Denial of Service (DoS/DDoS) in Cybersecurity - Time & Space Complexity
When studying Denial of Service attacks, it's important to understand how the attack's impact grows as more requests are sent.
We want to know how the number of attack requests affects the system's workload and response time.
Analyze the time complexity of this simplified DoS attack simulation code.
for request in attack_requests:
if server.is_alive():
server.process(request)
else:
break
This code sends many requests to a server until it stops responding, simulating a DoS attack.
Look at what repeats in the code.
- Primary operation: Looping through each attack request and processing it.
- How many times: Once for each request until the server stops responding.
As the number of attack requests increases, the server tries to process each one until it fails.

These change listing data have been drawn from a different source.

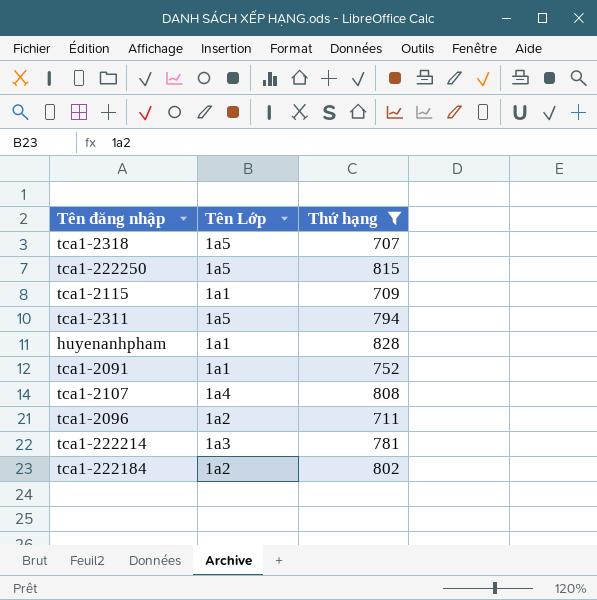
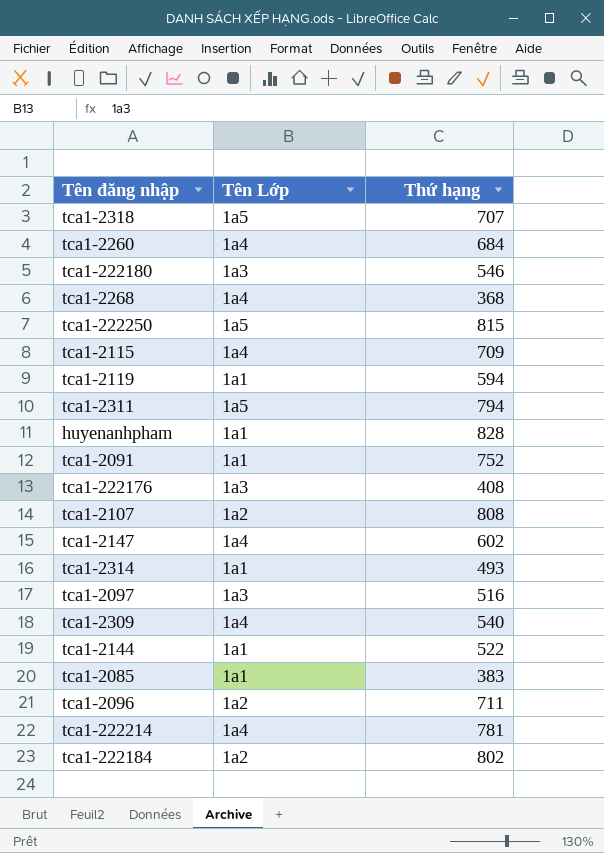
filter: Thứ hạng >= 707 -> none
tca1-2115 | Tên Lớp: 1a1 -> 1a4
tca1-2107 | Tên Lớp: 1a4 -> 1a2
tca1-222214 | Tên Lớp: 1a3 -> 1a4

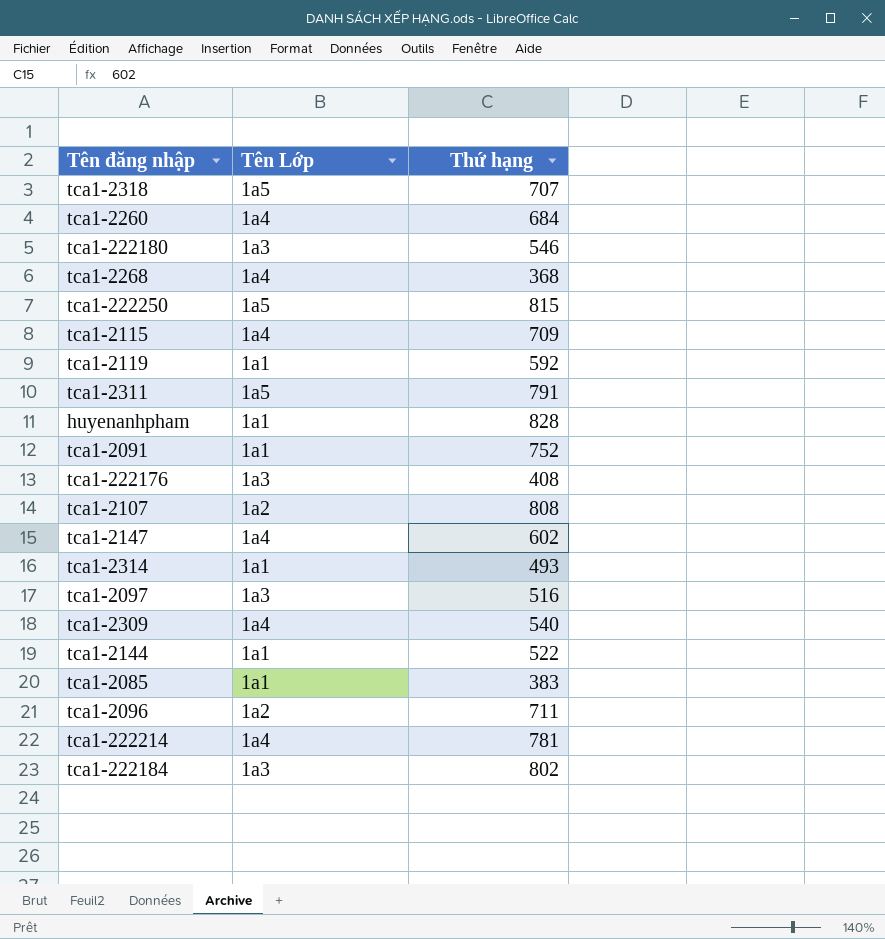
tca1-2119 | Thứ hạng: 594 -> 592
tca1-2311 | Thứ hạng: 794 -> 791
tca1-222184 | Tên Lớp: 1a2 -> 1a3

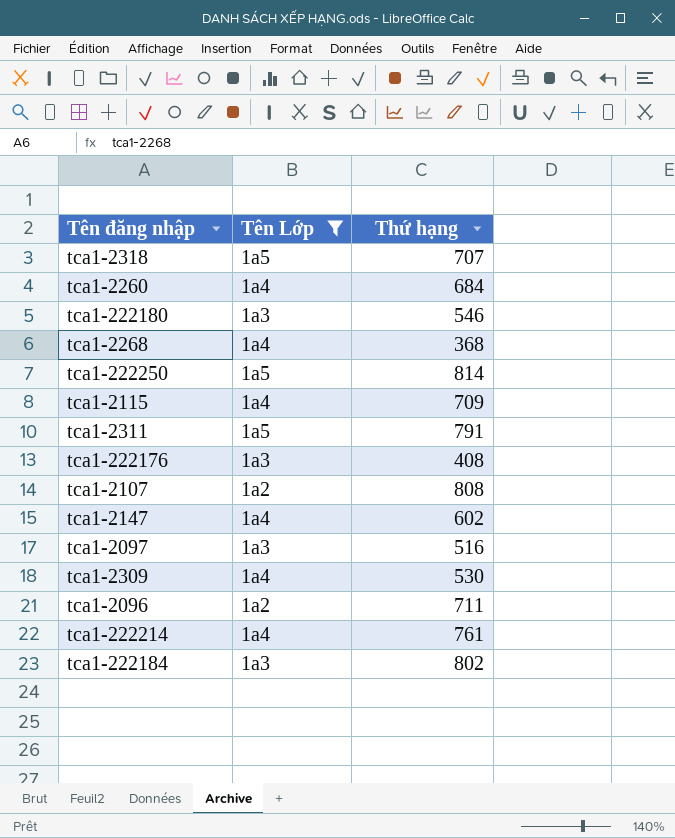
filter: none -> Tên Lớp != 1a1
tca1-222250 | Thứ hạng: 815 -> 814
tca1-2309 | Thứ hạng: 540 -> 530
tca1-222214 | Thứ hạng: 781 -> 761

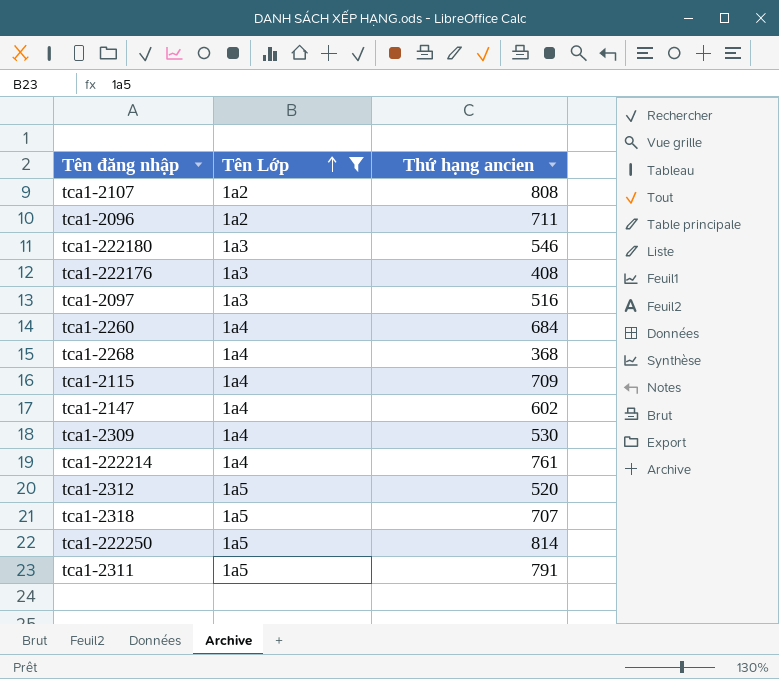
row order: none -> Tên Lớp ascending
column name: Thứ hạng -> Thứ hạng ancien
row tca1-222184: 1a3 | 802 -> none
row tca1-2312: none -> 1a5 | 520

| Input Size (n) | Approx. Operations |
|---|---|
| 10 | About 10 request processes |
| 100 | About 100 request processes |
| 1000 | About 1000 request processes |
Pattern observation: The number of operations grows directly with the number of requests sent.
Time Complexity: O(n)
This means the work done grows in a straight line as more attack requests are sent.
[X] Wrong: "The server processes all requests instantly, so time doesn't grow with more requests."
[OK] Correct: Each request takes some time and resources, so more requests mean more work and longer processing time.
Understanding how attack load grows helps you explain system limits and defense strategies clearly in interviews.
"What if the server could process multiple requests at the same time? How would that change the time complexity?"